A Jordan homomorphism from a ring $R$ to a ring $R'$ is a homomorphism $\eta$ between the additive groups that also satisfies $\eta(1) = 1$ and $\eta(aba) = \eta(a)\eta(b)\eta(a)$ for any $a, b \in R$.

Why do people have so many things named after them!?

If $R'$ is a domain, then the Jordan homomorphism is either a homomorphism or an anti-homomorphism.
This is so literally a functional equation...

Proof.
Let $P(a, b)$ denote the statement $\eta(aba) = \eta(a)\eta(b)\eta(a)$.

\[P(a, 1) \Longrightarrow \eta(a^2) = \eta(a)^2 \qquad \forall a \in R\]
\[P(a, a) \Longrightarrow \eta(a^3) = \eta(a)^3 \qquad \forall a \in R\]

Hmm qq is a substring of \qquad. /random

Subtracting $P(a, b)$ and $P(c, b)$ from $P(a+c, b)$ yields

\[ \eta(abc + cba) = \eta(a)\eta(b)\eta(c) + \eta(c)\eta(b)\eta(a) \]

(since $\eta$ is an additive group homomorphism)
Let this statement be $Q(a, b, c)$.

So, for any $x, y \in R$ we have

\begin{align*}&(\eta(xy) - \eta(x)\eta(y))(\eta(xy) - \eta(y)\eta(x)) \\ =& \eta(xy)^2 - \eta(xy)\eta(y)\eta(x) - \eta(x)\eta(y)\eta(xy) + \eta(x)\eta(y)\eta(y)\eta(x) \\ =& \eta(xyxy) - \eta(xy^2x + xyxy) + \eta(x)\eta(y^2)\eta(x) \\ =& \eta(xy^2x) - \eta(xy^2x) \\ =& 0 \end{align*}

using $Q(xy, y, x)$ and $\eta(y)^2 = \eta(y^2)$ and of course the additive-group-homomorphism properties.
(darn I'm not sure what the best way to typeset this without overflowing width is)

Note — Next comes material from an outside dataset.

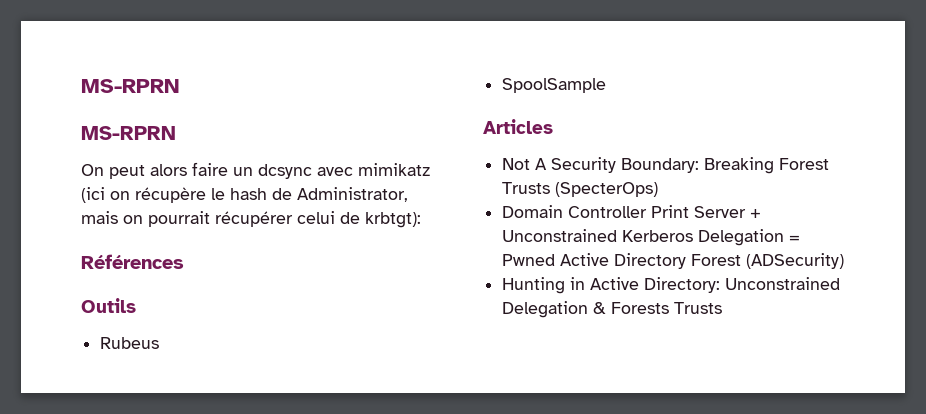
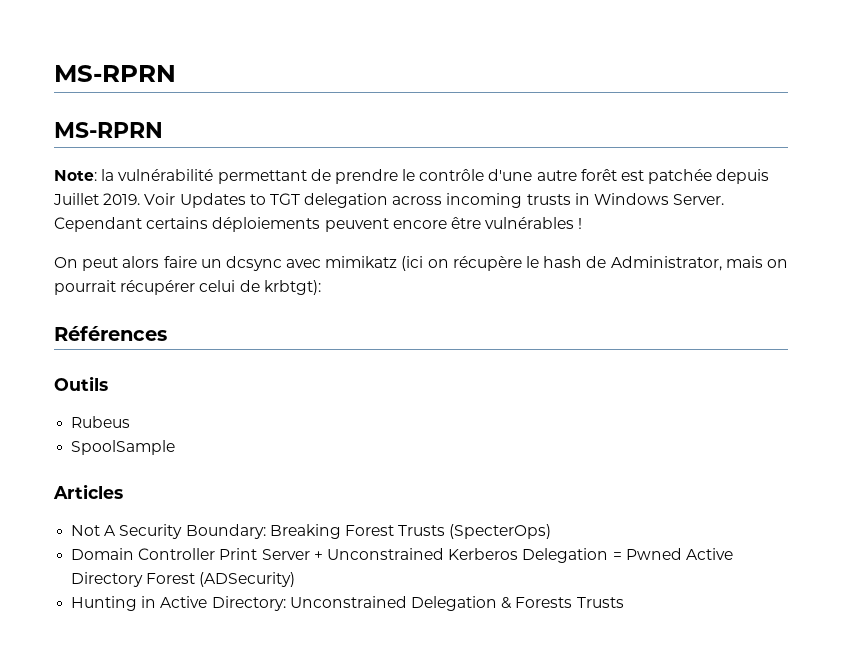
+ Note: la vulnérabilité permettant de prendre le contrôle d'une autre forêt est patchée depuis Juillet 2019. Voir Updates to TGT delegation across incoming trusts in Windows Server. Cependant certains déploiements peuvent encore être vulnérables !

So (this is the only place where we use the condition that $R'$ is a domain) one of the factors in the original expression is 0, i.e. either $\eta(xy) = \eta(x)\eta(y)$ or $\eta(xy) = \eta(y)\eta(x)$ for any $x, y \in R$ (*).

In fact, the single condition (*) plus the additive-group-homomorphism properties are sufficient to prove that $\eta$ is either a homomorphism or an anti-homomorphism.

To prove this, we need to show it works like a homomorphism on all pairs $xy$ with $\eta(xy) = \eta(x)\eta(y)$, or like an anti-homomorphism on all pairs $xy$ with $\eta(xy) = \eta(y)\eta(x)$. This is somewhat an abuse of English but I think it gets the point across better than equation after equation. We provide two ways to finish.

The Straightforward Bash

Claim. For any $a, b, c$, either $\eta$ acts as a homomorphism or as an anti-homomorphism on both pairs $ab$ and $ac$. Similar remarks hold for $ba$ and $ca$.

Proof of claim. If this is not true, then the only other possibility for (*) is that $\eta$ acts as a homomorphism on one pair and as an anti-homomorphism on the other.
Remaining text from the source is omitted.